Supplied data START

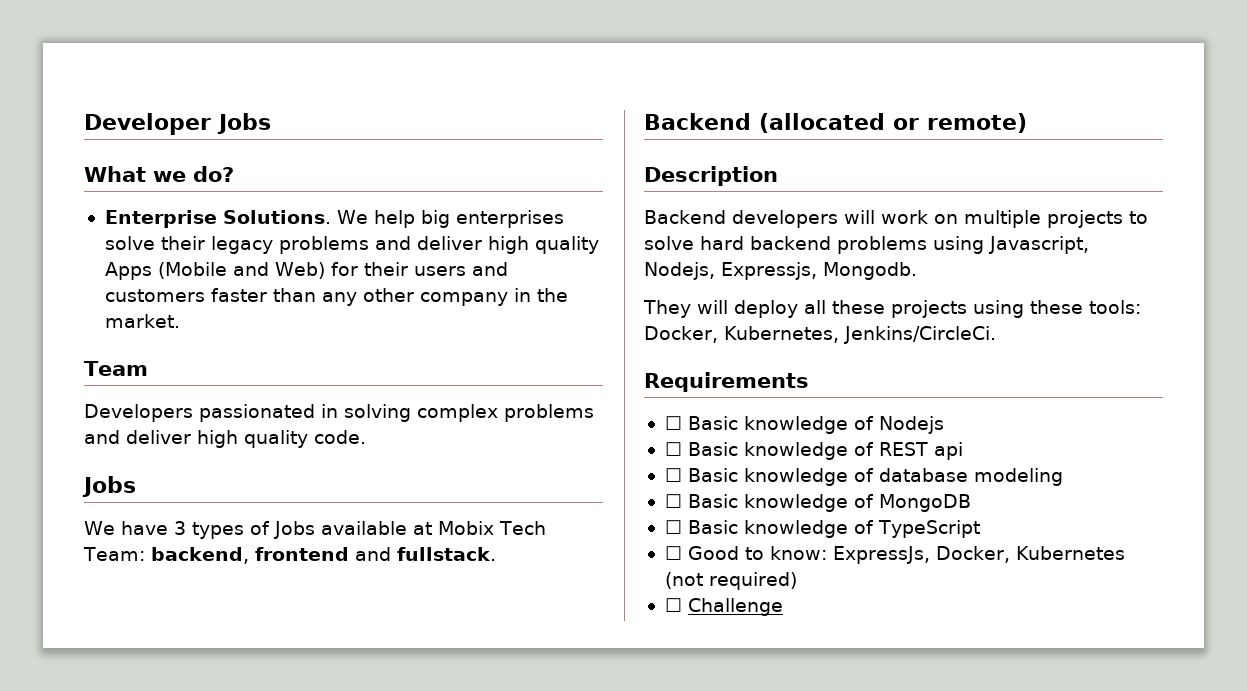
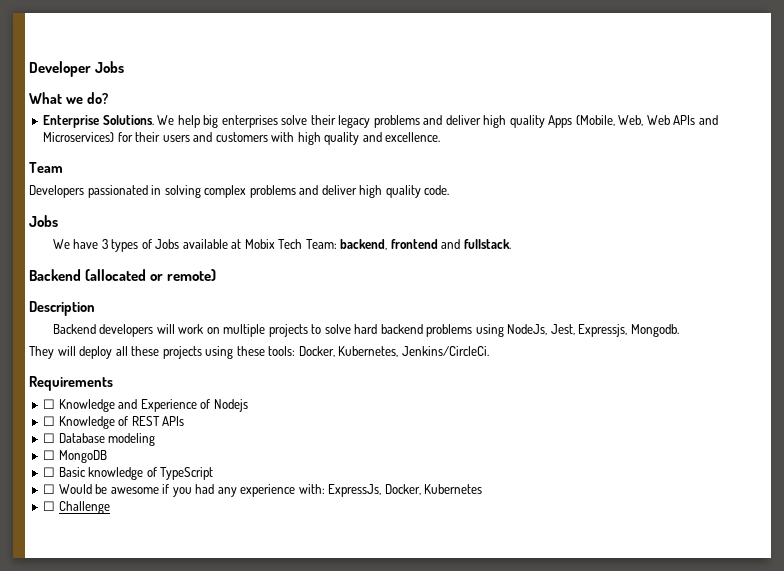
[157,262,325,279] (Mobile and Web) -> [575,115,718,126] [43,132,115,142] (Mobile, Web, Web APIs and Microservices)
[210,288,568,306] [104,314,180,328] faster than any other company in the market. -> [271,132,441,145] with high quality and excellence.
[988,236,1089,254] [644,262,715,280] Javascript, Nodejs, -> [507,324,575,335] NodeJs, Jest,
[687,416,848,434] Basic knowledge -> [58,399,197,412] Knowledge and Experience
[687,442,848,460] Basic knowledge -> [58,416,115,429] Knowledge
[933,442,963,460] [664,468,968,486] api // ☐ Basic knowledge of database -> [162,416,185,426] [43,433,105,443] APIs // ☐ Database
[687,494,874,512] Basic knowledge of -> (56, 455) none
[687,546,827,560] Good to know: -> [58,484,325,497] Would be awesome if you had any experience with:
[664,572,797,590] (not required) -> (483, 489) none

Supplied data END

**About this exercise:** Transcribe every entry exactly, omitting pictures.

**Problem solution:**
[157,262,325,279] (Mobile and Web) -> [575,115,718,126] [43,132,115,142] (Mobile, Web, Web APIs and Microservices)
[210,288,568,306] [104,314,180,328] faster than any other company in the market. -> [271,132,441,145] with high quality and excellence.
[988,236,1089,254] [644,262,715,280] Javascript, Nodejs, -> [507,324,575,335] NodeJs, Jest,
[687,416,848,434] Basic knowledge -> [58,399,197,412] Knowledge and Experience
[687,442,848,460] Basic knowledge -> [58,416,115,429] Knowledge
[933,442,963,460] [664,468,968,486] api // ☐ Basic knowledge of database -> [162,416,185,426] [43,433,105,443] APIs // ☐ Database
[687,494,874,512] Basic knowledge of -> (56, 455) none
[687,546,827,560] Good to know: -> [58,484,325,497] Would be awesome if you had any experience with:
[664,572,797,590] (not required) -> (483, 489) none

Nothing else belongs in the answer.